**Activity:** Instruction for the entries that follow: retype exactly the lines from the line with "[391,1109,474,1128] From $67.5" to the line with "[43,1632,807,1668] Autre article", both included, and omit all others.

**Provided records:**
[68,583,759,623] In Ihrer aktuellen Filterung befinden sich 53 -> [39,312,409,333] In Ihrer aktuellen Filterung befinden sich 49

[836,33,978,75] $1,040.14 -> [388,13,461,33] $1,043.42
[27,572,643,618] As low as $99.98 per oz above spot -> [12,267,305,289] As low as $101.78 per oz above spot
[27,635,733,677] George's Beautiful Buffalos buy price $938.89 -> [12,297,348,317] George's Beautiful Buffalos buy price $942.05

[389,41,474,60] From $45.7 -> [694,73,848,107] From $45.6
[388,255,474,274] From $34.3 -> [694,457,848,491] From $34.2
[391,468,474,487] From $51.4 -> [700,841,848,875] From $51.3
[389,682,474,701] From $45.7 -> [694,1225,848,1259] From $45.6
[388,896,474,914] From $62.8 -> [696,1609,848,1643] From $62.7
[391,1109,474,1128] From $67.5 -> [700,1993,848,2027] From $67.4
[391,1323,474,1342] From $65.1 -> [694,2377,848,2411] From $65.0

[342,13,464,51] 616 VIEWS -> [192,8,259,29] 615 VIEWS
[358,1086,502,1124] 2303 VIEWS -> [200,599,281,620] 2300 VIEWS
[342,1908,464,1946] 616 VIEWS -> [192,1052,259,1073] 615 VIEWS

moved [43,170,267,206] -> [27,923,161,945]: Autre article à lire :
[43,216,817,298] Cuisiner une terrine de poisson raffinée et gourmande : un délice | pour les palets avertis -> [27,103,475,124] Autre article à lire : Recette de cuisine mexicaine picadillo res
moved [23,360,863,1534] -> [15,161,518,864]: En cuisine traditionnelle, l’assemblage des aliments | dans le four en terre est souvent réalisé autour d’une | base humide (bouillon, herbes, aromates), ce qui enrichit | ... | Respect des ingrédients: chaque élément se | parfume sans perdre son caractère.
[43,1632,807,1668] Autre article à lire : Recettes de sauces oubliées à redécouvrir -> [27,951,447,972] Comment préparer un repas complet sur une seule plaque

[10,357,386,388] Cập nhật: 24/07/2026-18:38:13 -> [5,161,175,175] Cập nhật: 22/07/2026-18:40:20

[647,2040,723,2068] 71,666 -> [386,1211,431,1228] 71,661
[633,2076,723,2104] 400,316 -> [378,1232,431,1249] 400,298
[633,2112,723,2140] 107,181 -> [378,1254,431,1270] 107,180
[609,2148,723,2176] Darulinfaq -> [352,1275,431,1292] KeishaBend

**Final answer:**
[391,1109,474,1128] From $67.5 -> [700,1993,848,2027] From $67.4
[391,1323,474,1342] From $65.1 -> [694,2377,848,2411] From $65.0

[342,13,464,51] 616 VIEWS -> [192,8,259,29] 615 VIEWS
[358,1086,502,1124] 2303 VIEWS -> [200,599,281,620] 2300 VIEWS
[342,1908,464,1946] 616 VIEWS -> [192,1052,259,1073] 615 VIEWS

moved [43,170,267,206] -> [27,923,161,945]: Autre article à lire :
[43,216,817,298] Cuisiner une terrine de poisson raffinée et gourmande : un délice | pour les palets avertis -> [27,103,475,124] Autre article à lire : Recette de cuisine mexicaine picadillo res
moved [23,360,863,1534] -> [15,161,518,864]: En cuisine traditionnelle, l’assemblage des aliments | dans le four en terre est souvent réalisé autour d’une | base humide (bouillon, herbes, aromates), ce qui enrichit | ... | Respect des ingrédients: chaque élément se | parfume sans perdre son caractère.
[43,1632,807,1668] Autre article à lire : Recettes de sauces oubliées à redécouvrir -> [27,951,447,972] Comment préparer un repas complet sur une seule plaque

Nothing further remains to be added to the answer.